The processing steps may be undertaken by a single software program or may be distributed across two or more software programs or modules. For example, one or more of the human characteristic recognising neural network, the face detection step, the emotion feature estimation process, the facial mid-level facial feature estimation process and the feature vector generation process may be provided by discrete software modules running independently of other parts of the software. The input video data may be received as input into the process via a suitable input application programming interface (API). The output generated by the process (e.g. the n-dimensional characteristic vector and the emotion classification) may be output to other processes/software running on the computing device on which the process is performed via a suitable output API. Aspects of the process (e.g. parameters of the rescaling step, the normalisation step) may be configurable via a suitable interface (e.g. a graphical user interface) provided to a user.
In certain embodiments, the processing steps depicted in FIG. 7 may be implemented in one or more specifically configured hardware units, for example specific processing cores for performing certain steps.
FIG. 8 provides a simplified schematic diagram of a system 801 adapted to perform the human characteristics recognition process described above in accordance with certain embodiments of the disclosure.
The system 801 comprises a memory unit 802 and a processor unit 803. The memory unit 802 has stored thereon a computer program comprising processor readable instructions which when performed on a processor, cause the processor to perform a human characteristics recognition process as described above.
The system 801 further comprises an input unit 804 adapted to receive video data. Video data received via the input unit 804 is processed by the processor unit 803 performing the human characteristics recognition process described above. The output of this process (e.g. an n-dimensional vector indicative of one or more recognised characteristics) is output by the system 801 via an output unit 805. In some implementations, the output (e.g. the n-dimensional vector) is output to the memory unit 802 for storage and subsequent processing.
The system depicted in FIG. 8 can be provided by any suitable computing device, for example a suitable personal computer a tablet or a “smart” device such as a smart phone. The specific nature of the components depicted in FIG. 8 will depend on the type of computing device of which the system comprises. For example, if the computing device is a personal computer, the processor and memory will be provided by processor hardware and memory hardware well known in the art for use in personal computers. Similarly, the input unit and output unit will comprise known hardware means (e.g. a data bus) to send and receive data from peripheral devices such as a connection interface with a data network, memory device drives and so on.
In certain embodiments, the processor unit 803 depicted in FIG. 8 is a logical designation and the functionality provided by the processor unit 803 is distributed across more than one processor, for example multiple processing cores in a multi-core processing device or across multiple processing units distributed in accordance with known distributed (“cloud”) computing techniques.
In one example, a human characteristic recognition system in accordance with embodiments of the disclosure can be used in a selection process. A system is provided in which video footage is captured, for example using a digital video camera, of a subject (e.g. an interviewee for a job) answering a number of predetermined interview questions. The video footage is stored as a video data file.
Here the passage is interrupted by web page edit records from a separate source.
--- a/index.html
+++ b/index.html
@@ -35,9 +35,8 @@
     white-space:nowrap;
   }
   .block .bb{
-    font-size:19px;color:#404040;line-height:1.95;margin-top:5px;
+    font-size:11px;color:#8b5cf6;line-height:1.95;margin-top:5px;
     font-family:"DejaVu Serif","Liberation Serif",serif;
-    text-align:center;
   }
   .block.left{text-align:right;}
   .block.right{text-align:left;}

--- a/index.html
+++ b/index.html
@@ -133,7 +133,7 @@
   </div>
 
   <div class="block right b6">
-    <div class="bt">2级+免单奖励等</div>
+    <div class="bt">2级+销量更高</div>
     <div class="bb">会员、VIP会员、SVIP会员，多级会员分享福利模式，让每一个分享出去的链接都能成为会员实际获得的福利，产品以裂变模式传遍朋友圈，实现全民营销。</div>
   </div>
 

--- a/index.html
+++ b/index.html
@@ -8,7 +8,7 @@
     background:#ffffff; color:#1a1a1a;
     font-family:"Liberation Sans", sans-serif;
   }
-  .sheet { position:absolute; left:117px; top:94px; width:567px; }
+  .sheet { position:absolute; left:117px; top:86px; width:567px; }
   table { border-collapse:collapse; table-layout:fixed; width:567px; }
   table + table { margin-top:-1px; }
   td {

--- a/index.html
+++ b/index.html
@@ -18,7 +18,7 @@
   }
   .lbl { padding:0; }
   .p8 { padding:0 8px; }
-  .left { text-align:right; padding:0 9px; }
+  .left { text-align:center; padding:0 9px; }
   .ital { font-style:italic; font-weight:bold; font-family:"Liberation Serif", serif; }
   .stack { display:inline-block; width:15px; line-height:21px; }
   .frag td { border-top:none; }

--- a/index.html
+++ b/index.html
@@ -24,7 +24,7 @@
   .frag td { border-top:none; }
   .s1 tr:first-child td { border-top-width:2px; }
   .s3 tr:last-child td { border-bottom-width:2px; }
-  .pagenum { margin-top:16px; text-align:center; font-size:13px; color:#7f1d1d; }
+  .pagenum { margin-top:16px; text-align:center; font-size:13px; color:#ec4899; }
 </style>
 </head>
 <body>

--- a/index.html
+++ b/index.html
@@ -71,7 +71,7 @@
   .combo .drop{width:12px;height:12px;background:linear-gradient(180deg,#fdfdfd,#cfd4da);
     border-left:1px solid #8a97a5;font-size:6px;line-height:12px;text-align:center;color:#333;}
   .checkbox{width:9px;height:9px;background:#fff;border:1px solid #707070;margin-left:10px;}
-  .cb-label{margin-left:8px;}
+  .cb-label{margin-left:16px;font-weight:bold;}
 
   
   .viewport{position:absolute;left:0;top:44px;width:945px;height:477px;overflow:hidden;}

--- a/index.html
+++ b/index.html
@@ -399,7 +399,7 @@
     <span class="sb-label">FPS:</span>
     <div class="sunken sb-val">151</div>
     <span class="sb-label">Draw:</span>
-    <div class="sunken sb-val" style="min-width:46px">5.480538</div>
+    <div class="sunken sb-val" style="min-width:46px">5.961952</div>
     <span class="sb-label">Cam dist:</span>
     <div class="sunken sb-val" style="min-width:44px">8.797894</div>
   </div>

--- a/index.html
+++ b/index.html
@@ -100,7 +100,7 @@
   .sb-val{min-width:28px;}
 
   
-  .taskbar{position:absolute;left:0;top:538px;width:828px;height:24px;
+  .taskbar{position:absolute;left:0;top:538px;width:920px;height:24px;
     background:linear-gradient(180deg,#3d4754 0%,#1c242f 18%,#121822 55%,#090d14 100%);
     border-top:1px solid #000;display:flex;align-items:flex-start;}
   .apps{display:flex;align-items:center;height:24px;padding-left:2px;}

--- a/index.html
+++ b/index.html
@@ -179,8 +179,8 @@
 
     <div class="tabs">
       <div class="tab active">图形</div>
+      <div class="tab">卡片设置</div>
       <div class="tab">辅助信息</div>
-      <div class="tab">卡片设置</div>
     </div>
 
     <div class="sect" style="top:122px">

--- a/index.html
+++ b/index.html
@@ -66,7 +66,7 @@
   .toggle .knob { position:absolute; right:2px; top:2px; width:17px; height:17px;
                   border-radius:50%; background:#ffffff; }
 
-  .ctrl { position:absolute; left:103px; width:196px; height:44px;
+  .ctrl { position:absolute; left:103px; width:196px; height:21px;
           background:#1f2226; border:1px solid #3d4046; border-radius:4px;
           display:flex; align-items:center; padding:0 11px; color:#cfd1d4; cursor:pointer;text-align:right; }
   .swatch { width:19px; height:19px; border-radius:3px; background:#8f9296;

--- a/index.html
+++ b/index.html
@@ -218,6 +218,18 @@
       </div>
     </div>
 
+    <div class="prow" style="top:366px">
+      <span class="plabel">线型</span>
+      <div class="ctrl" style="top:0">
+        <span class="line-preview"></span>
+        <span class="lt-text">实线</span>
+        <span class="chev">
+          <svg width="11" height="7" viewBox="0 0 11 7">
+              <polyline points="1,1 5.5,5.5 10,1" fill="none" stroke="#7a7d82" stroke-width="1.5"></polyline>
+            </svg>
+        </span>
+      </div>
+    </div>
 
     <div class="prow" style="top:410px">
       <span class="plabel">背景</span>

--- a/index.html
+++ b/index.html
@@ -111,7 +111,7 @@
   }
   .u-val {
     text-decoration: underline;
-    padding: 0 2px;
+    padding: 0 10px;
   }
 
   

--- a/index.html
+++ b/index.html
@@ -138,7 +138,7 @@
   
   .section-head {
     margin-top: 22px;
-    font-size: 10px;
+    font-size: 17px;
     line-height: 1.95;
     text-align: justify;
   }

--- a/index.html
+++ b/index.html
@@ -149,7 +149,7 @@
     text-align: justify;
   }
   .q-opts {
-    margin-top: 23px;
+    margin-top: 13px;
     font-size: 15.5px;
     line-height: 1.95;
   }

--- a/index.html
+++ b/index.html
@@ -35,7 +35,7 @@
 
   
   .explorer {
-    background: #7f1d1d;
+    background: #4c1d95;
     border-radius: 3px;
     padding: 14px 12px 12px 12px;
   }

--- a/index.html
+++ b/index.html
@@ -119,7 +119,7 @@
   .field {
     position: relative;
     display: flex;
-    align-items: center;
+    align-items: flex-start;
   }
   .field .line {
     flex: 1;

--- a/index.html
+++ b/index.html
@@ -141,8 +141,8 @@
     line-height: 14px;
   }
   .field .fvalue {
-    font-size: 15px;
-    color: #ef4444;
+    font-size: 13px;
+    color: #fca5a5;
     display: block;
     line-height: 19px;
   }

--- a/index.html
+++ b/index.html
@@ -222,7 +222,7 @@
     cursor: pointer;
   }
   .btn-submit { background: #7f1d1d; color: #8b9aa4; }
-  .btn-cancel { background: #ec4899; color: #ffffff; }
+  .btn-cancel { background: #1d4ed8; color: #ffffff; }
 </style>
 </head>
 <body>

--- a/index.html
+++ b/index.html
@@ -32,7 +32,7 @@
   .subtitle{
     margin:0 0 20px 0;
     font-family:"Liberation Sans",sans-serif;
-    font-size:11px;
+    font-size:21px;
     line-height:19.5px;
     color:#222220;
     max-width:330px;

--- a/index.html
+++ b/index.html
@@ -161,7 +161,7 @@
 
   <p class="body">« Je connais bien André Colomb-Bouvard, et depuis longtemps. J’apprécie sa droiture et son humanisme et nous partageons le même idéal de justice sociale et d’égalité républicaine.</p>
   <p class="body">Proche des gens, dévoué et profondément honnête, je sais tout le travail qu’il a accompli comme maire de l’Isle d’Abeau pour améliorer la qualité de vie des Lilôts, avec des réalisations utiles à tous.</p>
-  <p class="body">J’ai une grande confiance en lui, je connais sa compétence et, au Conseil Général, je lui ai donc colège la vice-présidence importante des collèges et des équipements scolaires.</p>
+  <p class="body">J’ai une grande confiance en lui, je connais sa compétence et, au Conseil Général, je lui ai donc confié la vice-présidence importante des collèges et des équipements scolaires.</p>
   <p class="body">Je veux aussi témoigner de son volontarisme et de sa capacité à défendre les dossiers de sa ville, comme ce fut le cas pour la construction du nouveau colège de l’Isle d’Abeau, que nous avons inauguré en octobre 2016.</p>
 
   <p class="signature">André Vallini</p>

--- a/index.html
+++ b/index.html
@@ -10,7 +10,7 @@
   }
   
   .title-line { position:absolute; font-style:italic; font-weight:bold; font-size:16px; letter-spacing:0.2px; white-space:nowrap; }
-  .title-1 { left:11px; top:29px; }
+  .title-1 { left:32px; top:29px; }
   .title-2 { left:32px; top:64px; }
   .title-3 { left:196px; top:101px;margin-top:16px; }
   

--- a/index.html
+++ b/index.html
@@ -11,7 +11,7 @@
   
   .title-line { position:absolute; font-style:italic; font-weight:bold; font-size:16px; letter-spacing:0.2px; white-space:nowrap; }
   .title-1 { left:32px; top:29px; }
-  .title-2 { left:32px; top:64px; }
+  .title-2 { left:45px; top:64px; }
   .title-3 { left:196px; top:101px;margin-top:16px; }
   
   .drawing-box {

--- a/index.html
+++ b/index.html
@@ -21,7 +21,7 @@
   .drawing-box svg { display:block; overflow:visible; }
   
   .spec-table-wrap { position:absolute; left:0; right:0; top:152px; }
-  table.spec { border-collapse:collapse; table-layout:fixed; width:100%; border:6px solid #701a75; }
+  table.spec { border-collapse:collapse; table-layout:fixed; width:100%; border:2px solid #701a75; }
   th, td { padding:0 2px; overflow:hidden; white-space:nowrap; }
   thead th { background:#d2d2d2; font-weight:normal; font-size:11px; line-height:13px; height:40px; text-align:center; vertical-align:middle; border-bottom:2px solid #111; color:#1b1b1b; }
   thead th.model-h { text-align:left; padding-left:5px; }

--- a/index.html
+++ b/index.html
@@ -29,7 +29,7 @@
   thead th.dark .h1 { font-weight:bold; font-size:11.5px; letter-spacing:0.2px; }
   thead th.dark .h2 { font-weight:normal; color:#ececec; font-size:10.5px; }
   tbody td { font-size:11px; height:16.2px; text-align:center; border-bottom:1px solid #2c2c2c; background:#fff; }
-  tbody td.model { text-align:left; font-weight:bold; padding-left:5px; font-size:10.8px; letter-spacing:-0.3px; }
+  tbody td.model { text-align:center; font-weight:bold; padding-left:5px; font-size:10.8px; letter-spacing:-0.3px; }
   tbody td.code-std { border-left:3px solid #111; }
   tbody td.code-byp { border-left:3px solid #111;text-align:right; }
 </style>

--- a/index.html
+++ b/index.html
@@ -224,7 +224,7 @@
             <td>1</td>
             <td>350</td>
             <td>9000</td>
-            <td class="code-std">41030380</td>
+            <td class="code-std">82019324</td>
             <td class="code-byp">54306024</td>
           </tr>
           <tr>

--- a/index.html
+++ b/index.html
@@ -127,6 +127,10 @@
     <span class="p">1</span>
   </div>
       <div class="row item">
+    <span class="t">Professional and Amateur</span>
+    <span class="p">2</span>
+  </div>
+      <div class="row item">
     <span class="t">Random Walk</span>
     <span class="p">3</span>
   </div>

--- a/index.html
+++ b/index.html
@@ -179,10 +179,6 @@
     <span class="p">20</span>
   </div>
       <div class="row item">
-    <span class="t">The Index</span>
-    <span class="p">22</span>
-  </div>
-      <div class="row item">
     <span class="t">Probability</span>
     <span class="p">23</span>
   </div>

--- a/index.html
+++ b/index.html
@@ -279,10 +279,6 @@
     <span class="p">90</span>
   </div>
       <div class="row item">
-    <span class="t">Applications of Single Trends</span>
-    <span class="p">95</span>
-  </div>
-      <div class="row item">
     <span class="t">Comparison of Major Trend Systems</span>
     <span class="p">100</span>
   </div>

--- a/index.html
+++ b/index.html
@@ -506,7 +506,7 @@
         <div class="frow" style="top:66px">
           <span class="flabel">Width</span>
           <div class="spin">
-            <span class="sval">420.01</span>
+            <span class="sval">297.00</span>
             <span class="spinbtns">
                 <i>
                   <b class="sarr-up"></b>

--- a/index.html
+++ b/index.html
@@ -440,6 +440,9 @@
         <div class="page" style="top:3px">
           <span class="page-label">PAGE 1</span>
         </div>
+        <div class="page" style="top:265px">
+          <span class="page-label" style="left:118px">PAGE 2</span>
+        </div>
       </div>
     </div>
Video footage of one or more further subjects is similarly captured of other subjects answering the same predetermined interview questions. Further video data files are thus generated and stored. Subsequently, each video data file is input to a computing device, for example a personal computer, comprising a memory on which is stored software for performing a human characteristic recognition process as described above. As will be understood, the computing device includes a processor on which the software is run, typically in conjunction with an operating system also stored in the memory. The video data files can be transferred to the computing in any suitable way, for example via a data network connection, or by transferring a memory device, such as a memory card from a memory device drive of the video capture device to a suitable memory device drive of the computing device.
For each video data file, a corresponding n-dimensional characteristic vector is generated as described above. The software stored on the memory and running on the processor may implement further output functionality. For example, a ranking process may be implemented in which, based on the n-dimensional characteristic vector generated for each video file, each subject is ranked. For example, the ranking process may comprise generating a preference metric for each subject. The preference metric may be the sum of values of selected characteristic components of the n-dimensional vector. For example, the preference metric could be the sum of the components of the component of the n-dimensional vector corresponding to confidence and honesty. A preference metric can thus be generated for each subject, and each subject ranked based on the value of the preference metric. This ranking process readily enables a user of the system to identify subjects with the highest levels of characteristics that are deemed desirable.
As will be understood, typically, the software also controls the computing device to provide a user interface allowing a user to control aspects of the process provided by the software, for example select video data files for processing, define preference metrics, and on which an output of the human characteristic recognition process is displayed, for example graphical and/or numerical representations of the output n-dimensional vector and graphical and/or numerical representations of the ranking process.
As will be understood, aspects of the disclosure may be implemented in the form of a computer program product comprising instructions (i.e. a computer program) that may be implemented on a processor, stored on a data sub-carrier such as a floppy disk, optical disk, hard disk, PROM, RAM, flash memory or any combination of these or other storage media, or transmitted via data signals on a network such as an Ethernet, a wireless network, the Internet, or any combination of these of other networks, or realised in hardware as an ASIC (application specific integrated circuit) or an FPGA (field programmable gate array) or other configurable or bespoke circuit suitable to use in adapting the conventional equivalent device.
Attention is directed to all papers and documents which are filed concurrently with or previous to this specification in connection with this application and which are open to public inspection with this specification, and the contents of all such papers and documents are incorporated herein by reference. All of the features disclosed in this specification (including any accompanying claims, abstract and drawings), and/or all of the steps of any method or process so disclosed, may be combined in any combination, except combinations where at least some of such features and/or steps are mutually exclusive. Each feature disclosed in this specification (including any accompanying claims, abstract and drawings) may be replaced by alternative features serving the same, equivalent or similar purpose, unless expressly stated otherwise. Thus, unless expressly stated otherwise, each feature disclosed is one example only of a generic series of equivalent or similar features. The disclosure is not restricted to the details of the foregoing embodiment(s). The disclosure extends to any novel one, or any novel combination, of the features disclosed in this specification (including any accompanying claims, abstract and drawings), or to any novel one, or any novel combination, of the steps of any method or process so disclosed.

Claims

1. A method of recognising human characteristics from image data of a subject, said method comprising:

extracting a sequence of images of the subject from the image data;

from each image estimating an emotion feature metric and a facial mid-level feature metric for the subject;

for each image, combining the associated estimated emotion metric and estimated facial mid-level feature metric to form a feature vector, thereby forming a sequence of feature vectors, each feature vector associated with an image of the sequence of images; and

inputting the sequence of feature vectors to a human characteristic recognising neural network, wherein

said human characteristic recognising neural network is adapted to process the sequence of feature vectors and generate output data corresponding to at least one human characteristic derived from the sequence of feature vectors.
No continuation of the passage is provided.